(GIVEN RECORDS begins)
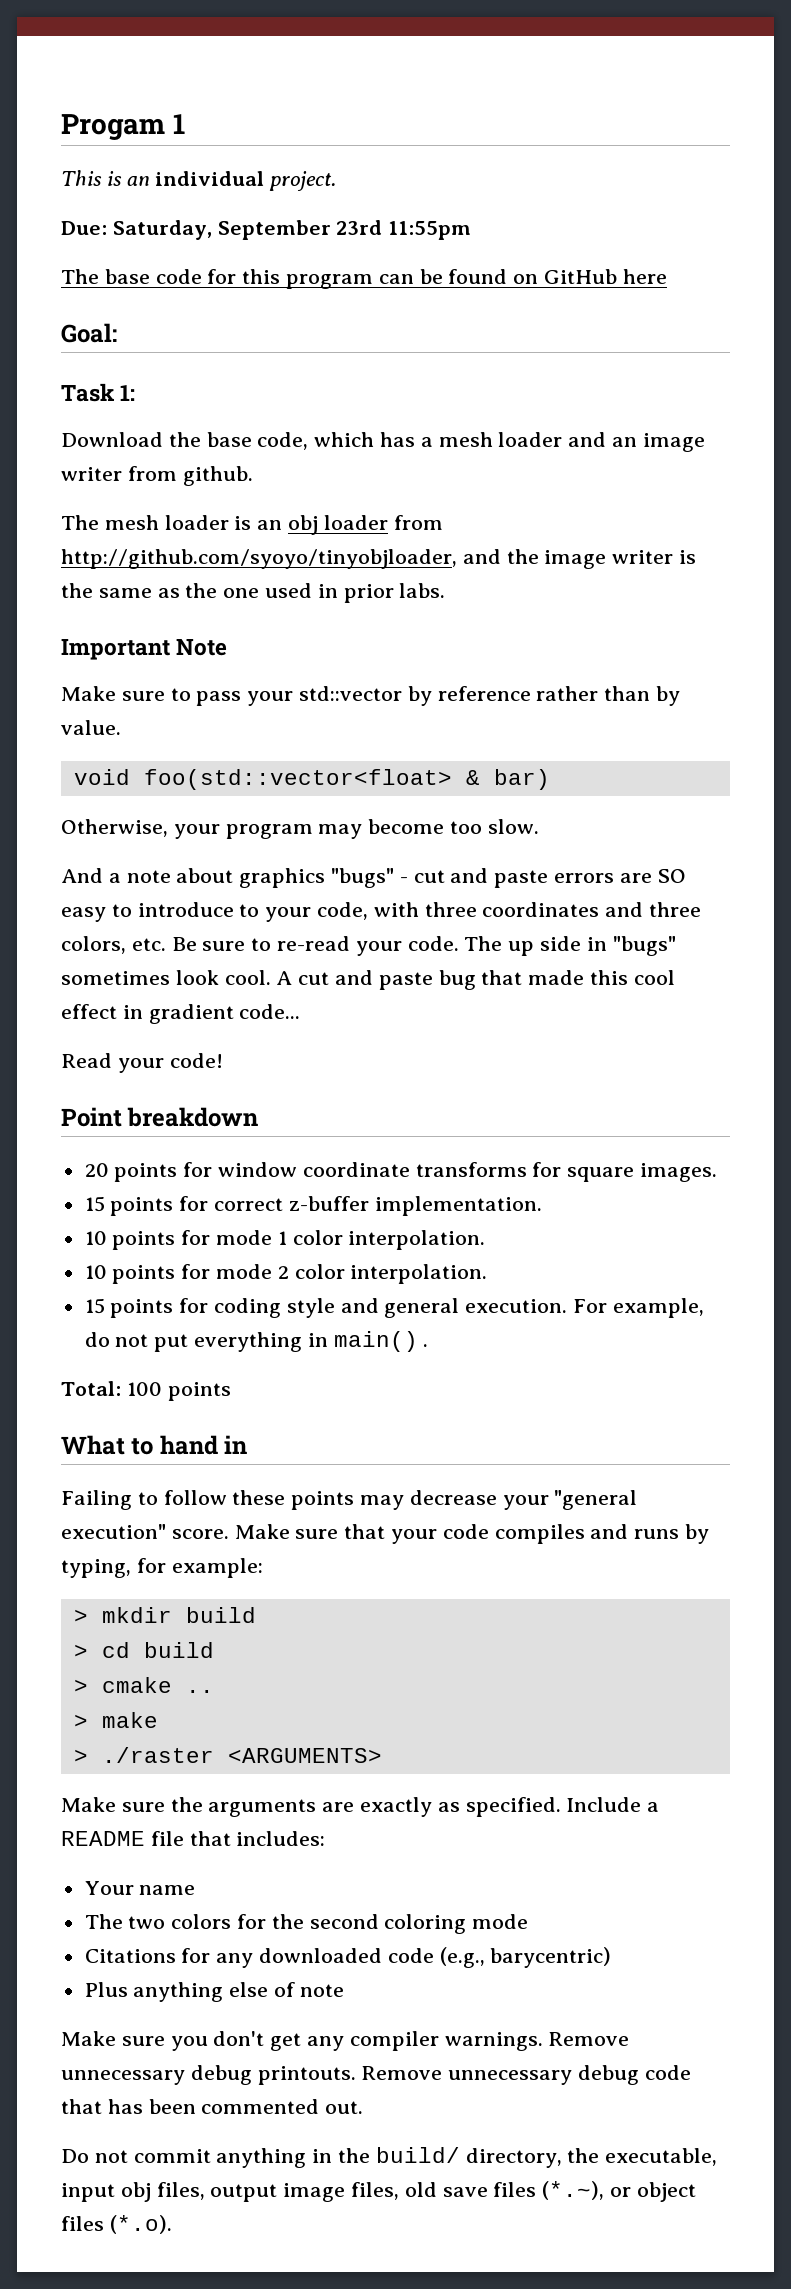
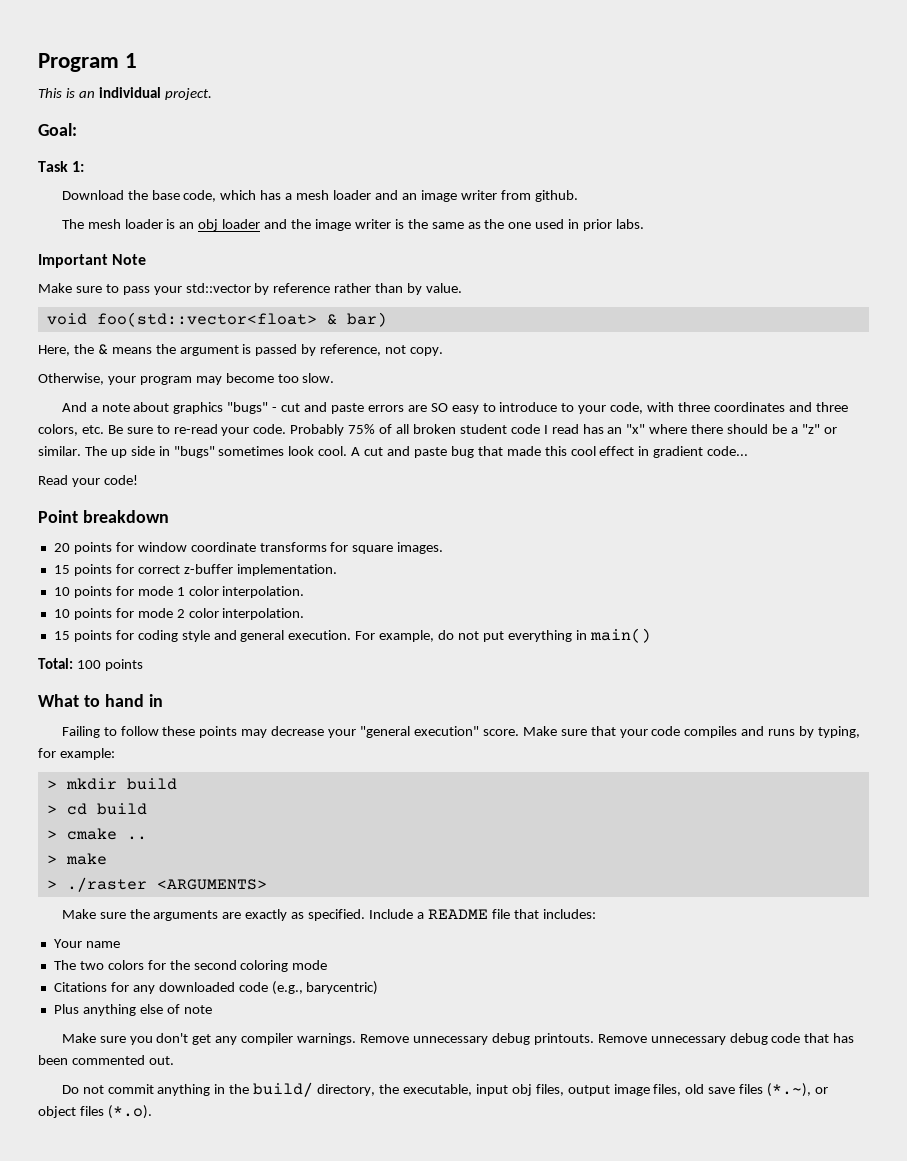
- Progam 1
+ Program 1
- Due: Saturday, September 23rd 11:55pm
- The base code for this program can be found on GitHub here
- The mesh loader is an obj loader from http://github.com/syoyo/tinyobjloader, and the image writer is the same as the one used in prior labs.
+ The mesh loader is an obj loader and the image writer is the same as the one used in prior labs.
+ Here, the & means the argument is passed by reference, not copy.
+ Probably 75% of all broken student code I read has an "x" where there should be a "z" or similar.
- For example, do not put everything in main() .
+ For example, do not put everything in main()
(GIVEN RECORDS ends)
TASK BRIEF: Within the records, filter for lines that contain the word "writer" and show each one.

WORKED SOLUTION:
- The mesh loader is an obj loader from http://github.com/syoyo/tinyobjloader, and the image writer is the same as the one used in prior labs.
+ The mesh loader is an obj loader and the image writer is the same as the one used in prior labs.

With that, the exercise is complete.